**Exercise:** Print the listing below verbatim, passing over each picture.

+---+

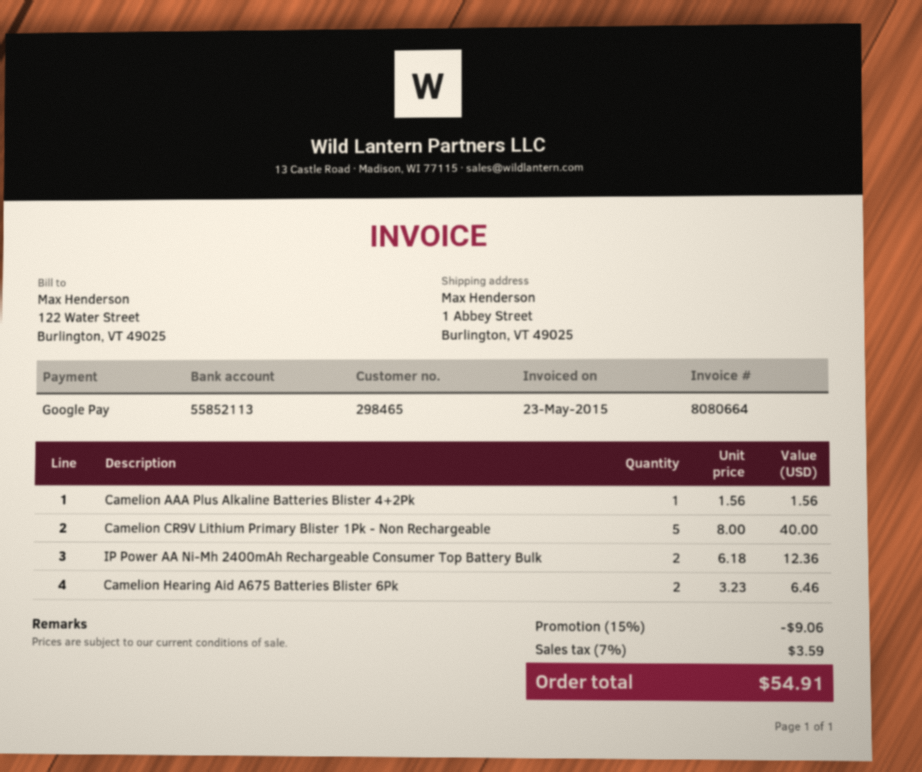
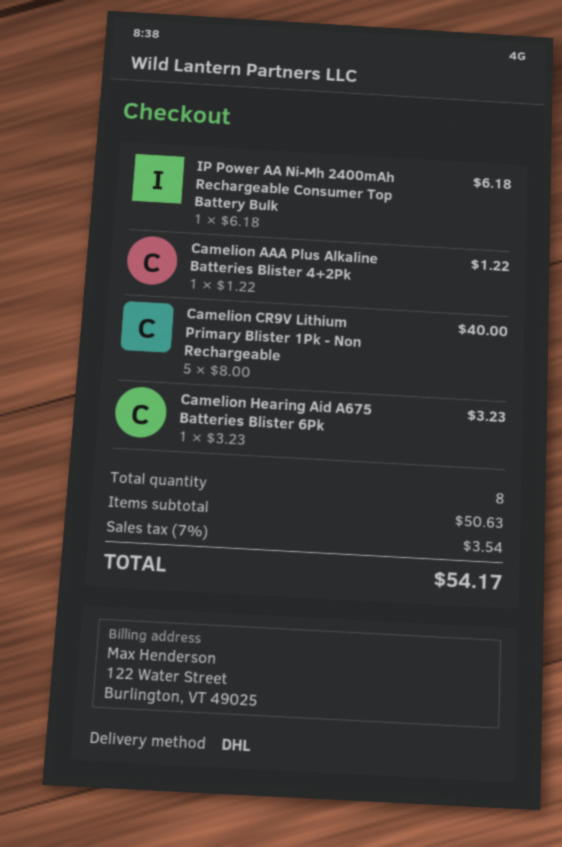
Camelion AAA Plus Alkaline Batteries Blister 4+2Pk: 1 x 1.56 = 1.56 -> 1 x 1.22 = 1.22
IP Power AA Ni-Mh 2400mAh Rechargeable Consumer Top Battery Bulk: 2 x 6.18 = 12.36 -> 1 x 6.18 = 6.18
Camelion Hearing Aid A675 Batteries Blister 6Pk: 2 x 3.23 = 6.46 -> 1 x 3.23 = 3.23
discount: 15% = 9.06 -> none
tax: 7% = 3.59 -> 7% = 3.54
total: 54.91 -> 54.17

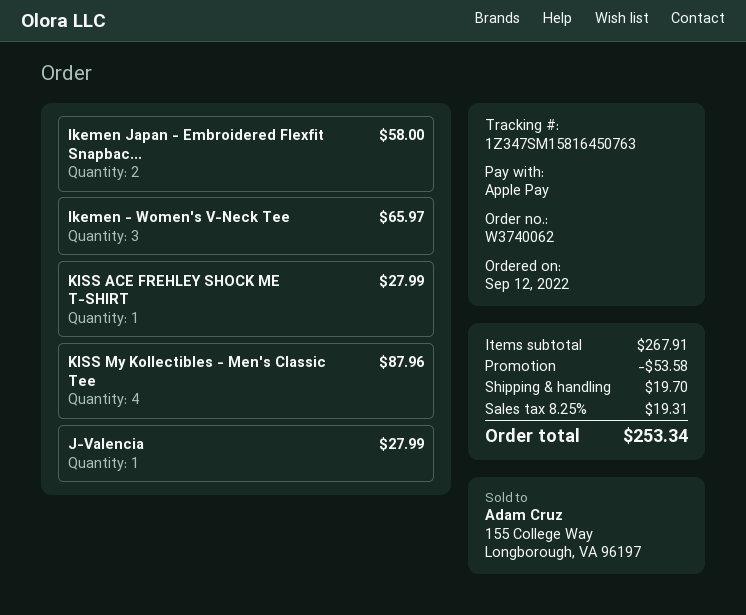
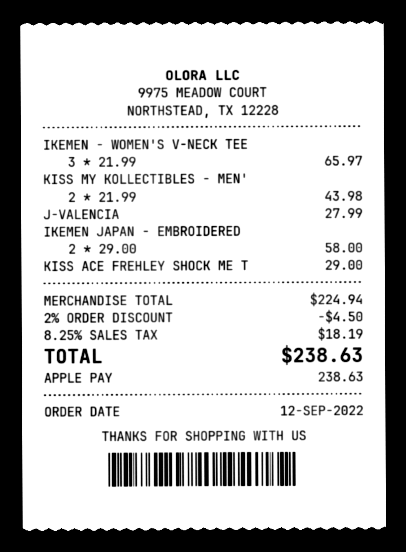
KISS ACE FREHLEY SHOCK ME T-SHIRT: 1 for 27.99 -> 1 for 29.00
KISS My Kollectibles - Men's Classic Tee: 4 for 87.96 -> 2 for 43.98
subtotal: 267.91 -> 224.94
discount: 53.58 -> 4.50
shipping: 19.70 -> none
tax: 8.25% = 19.31 -> 8.25% = 18.19
total: 253.34 -> 238.63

+---+

**Task answer:**
Camelion AAA Plus Alkaline Batteries Blister 4+2Pk: 1 x 1.56 = 1.56 -> 1 x 1.22 = 1.22
IP Power AA Ni-Mh 2400mAh Rechargeable Consumer Top Battery Bulk: 2 x 6.18 = 12.36 -> 1 x 6.18 = 6.18
Camelion Hearing Aid A675 Batteries Blister 6Pk: 2 x 3.23 = 6.46 -> 1 x 3.23 = 3.23
discount: 15% = 9.06 -> none
tax: 7% = 3.59 -> 7% = 3.54
total: 54.91 -> 54.17

KISS ACE FREHLEY SHOCK ME T-SHIRT: 1 for 27.99 -> 1 for 29.00
KISS My Kollectibles - Men's Classic Tee: 4 for 87.96 -> 2 for 43.98
subtotal: 267.91 -> 224.94
discount: 53.58 -> 4.50
shipping: 19.70 -> none
tax: 8.25% = 19.31 -> 8.25% = 18.19
total: 253.34 -> 238.63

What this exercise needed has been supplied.